Each brand’s encryption key is derived at runtime: 
key = HKDF-SHA256(
        ikm    = base64decode(process.env.APP_KEY),
        salt   = utf8(brandId),
        info   = utf8("ef-session-handoff-v1"),
        length = 32 bytes
      )
Two brands sharing the same APP_KEY still end up with disjoint keys because the HKDF salt is the brand id. A token minted for brand-a cannot be decrypted by brand-b’s runtime: AEAD authentication fails before any plaintext is exposed. The brand field in the payload is re-checked after decryption as a second gate.
There is no per-brand handoff_app_key column, no admin UI, and no rotation dance. Rotating APP_KEY is a platform-wide operation; per-brand separation comes from the HKDF salt.

Envelope

v1.<base64url( nonce(12) || ciphertext || tag(16) )>
  • AEAD: AES-256-GCM
  • Nonce: 12 random bytes per token
  • Tag: 16 bytes, verified before payload JSON is parsed

Replay protection

Every token carries a UUIDv4 jti. The receiver records it in an in-memory LRU (capped at 10,000 entries) for the duration of the token’s TTL. A second attempt to consume the same token is rejected.
Replay state is process-local. In a clustered deployment, a token stolen mid-flight can be replayed once per worker. Keep ttlSeconds as short as possible (the default of 60 is recommended for redirect-driven flows).

Session fixation

On every successful consume, the runtime calls session.regenerate() before writing the customer. The old session id is invalidated, so a pre-planted session cookie cannot be hijacked by presenting a handoff URL to the victim.

Environment

Session handoff requires APP_KEY to be set — the same 32-byte base64 value used for Laravel-compatible encryption. No other environment variables are needed. 
APP_KEY=base64:W+JbESji8ituHR0lgUSbfUsledQzaiMLp317S/ejHLo=
If APP_KEY is empty or not base64-encoded, session.getToken() returns null and the middleware silently skips every token.

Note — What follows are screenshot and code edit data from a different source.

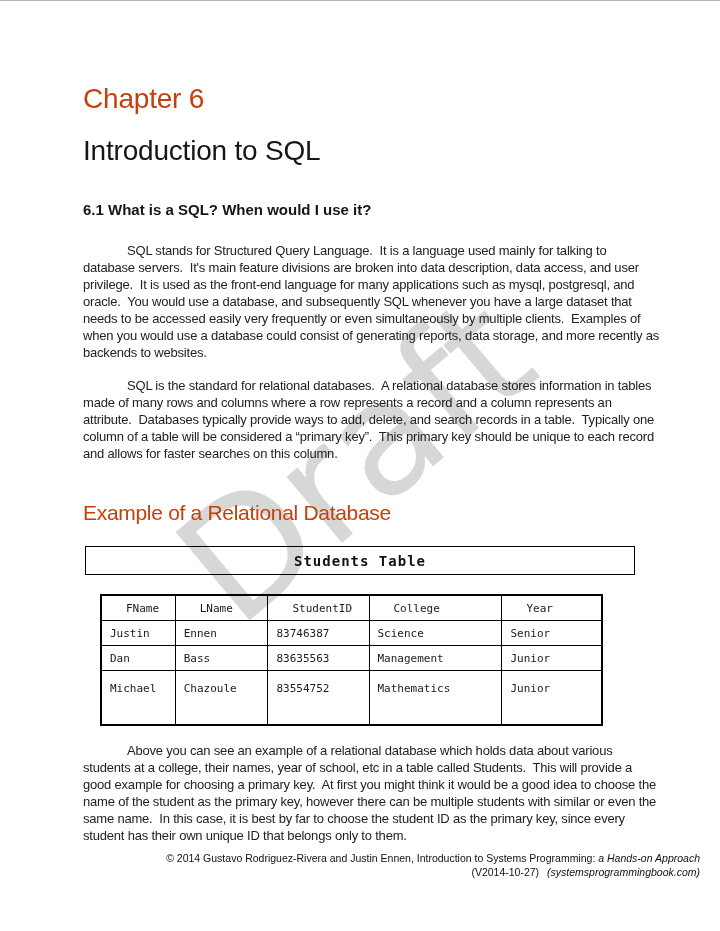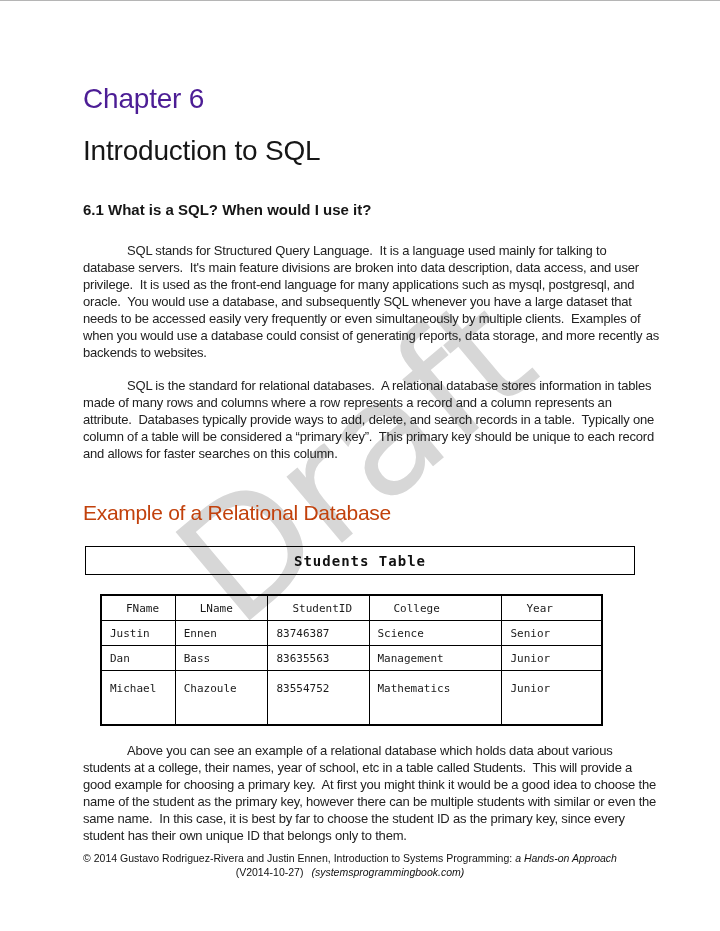--- a/index.html
+++ b/index.html
@@ -52,7 +52,7 @@
     line-height: 30px;
     font-weight: 400;
     letter-spacing: -0.2px;
-    color: #4c1d95;
+    color: #c2410c;
   }
   .chapter-subtitle {
     margin: 0;

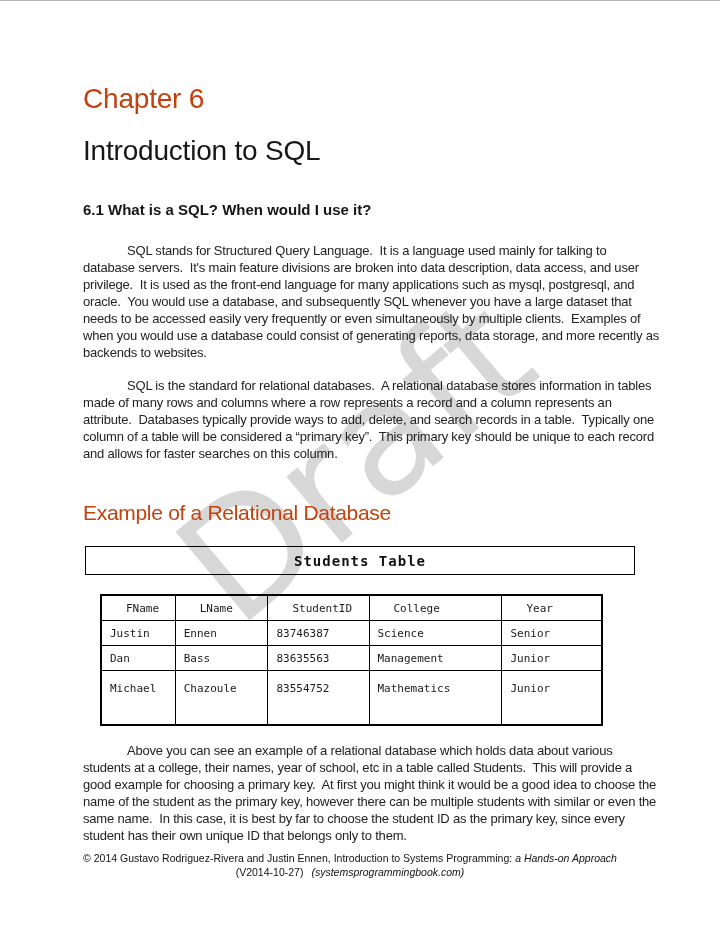--- a/index.html
+++ b/index.html
@@ -148,7 +148,7 @@
     left: 0;
     top: 851px;
     width: 700px;
-    text-align: center;
+    text-align: right;
     font-size: 10.5px;
     line-height: 14px;
     color: #111111;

Full example — cross-domain login bridge

Source (offers.example.com/app-bridge) — customer has just verified their identity via a 4-digit code, session is authenticated, now send them to the app: 
<script scope="backend">
  if (!is_customer) redirect('/login');

  var token = await session.getToken(90);   // 90-second window
  if (!token) redirect('/login');

  redirect('https://app.example.com/dashboard?ef_session=' + encodeURIComponent(token));
</script>
Destination (app.example.com/dashboard) — no code needed. The global handoff middleware consumes ?ef_session= before your page renders. Your page sees a fresh session with is_customer: true, the visitor’s email, and the preserved UTM/attribution keys from their original landing.